Mayor of London
- In office October 1261 – September 1265
- Preceded by: William Fitzrichard
- Succeeded by: Hugh Fitzotho

Personal details
- Born: Unknown
- Died: c. 1276
- Party: Baronial
- Profession: Politician

= Thomas Fitzthomas =

C13 Mayor of London

Thomas Fitzthomas (died c. 1276) was Mayor of London in the 13th century, closely associated with Simon De Montfort and the revolutionary regime at the time of the Second Barons' War. He led a popular uprising against the established authorities of London, and was imprisoned by Henry III when he resumed power in 1265.

==Background==
Fitzthomas was born into the ruling elite of thirteenth century London, and was a member of the Drapers' Guild. At that time the city, with a population of around 100,000 was governed by a council of 24 aldermen. The details of his precise biography are not known, but he became an alderman in the 1240s, and served as Sheriff 1257-8. He was appointed Mayor of London in 1261 (the title of the office later was changed to Lord Mayor in the 14th century). He lived in a mansion at Cornhill.

==Revolutionary role==
In 1263, when De Monfort's forces advanced on London, Fitzthomas led a popular uprising in support of the Barons. He governed through a renewal of the traditional folkmoot form of government, bypassing the elite of aldermen.

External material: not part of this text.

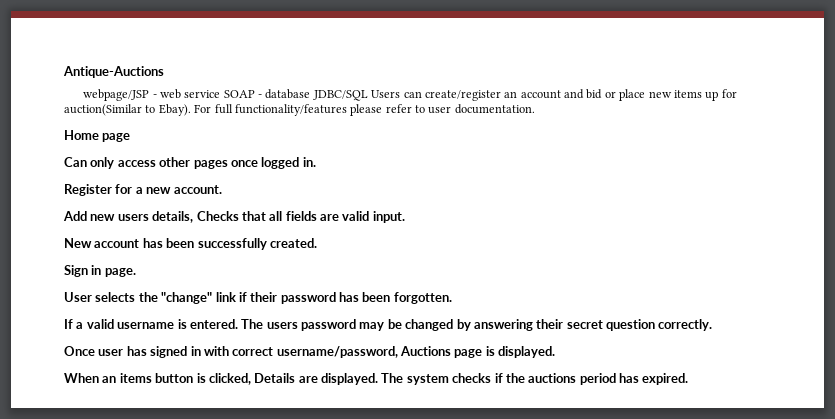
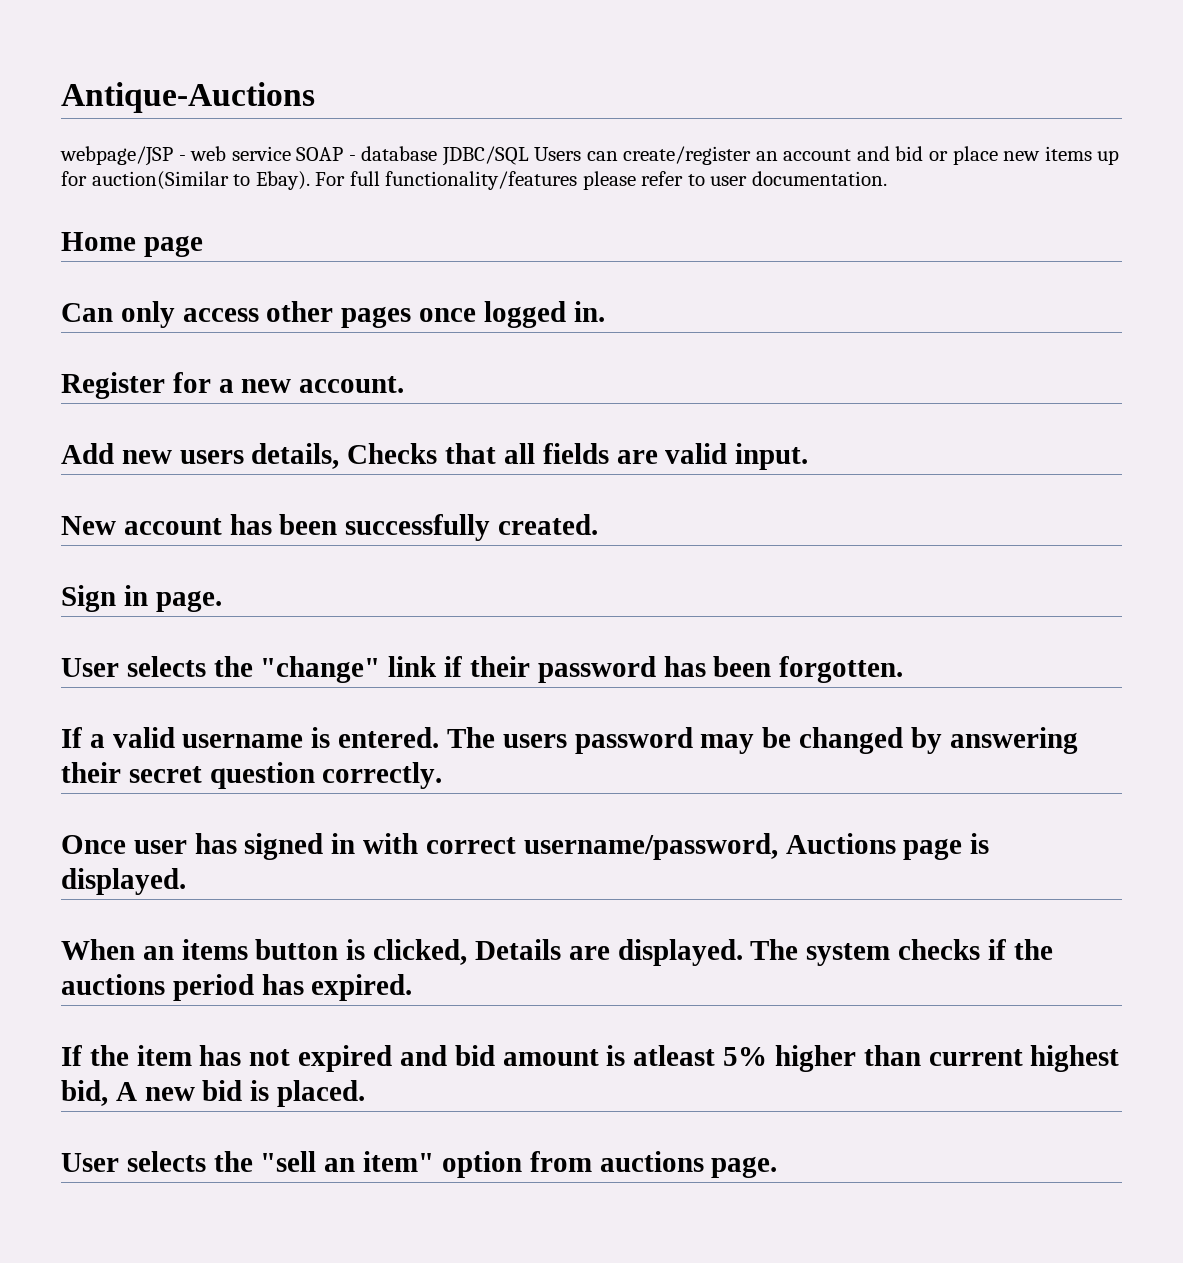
(689, 379) none -> [61,1045,1120,1072] [61,1080,366,1107] [61,1151,778,1178] // If the item has not expired and bid amount is atleast 5% higher than current highest bid, A new bid is placed. // User selects the "sell an item" option from auctions page.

He publicly endorsed the Provisions of Oxford, the constitutional changes being demanded by the baronial party.

==Aftermath and death==
Following the defeat of De Montfort and the barons at Evesham in 1265, Fitzthomas was imprisoned by the then Prince Edward. Even then he remained popular, and there were demands in 1266 for his restoration to the mayoralty. He was released in 1268 and paid a substantial fine of £500. He died around 1276, survived by two sons.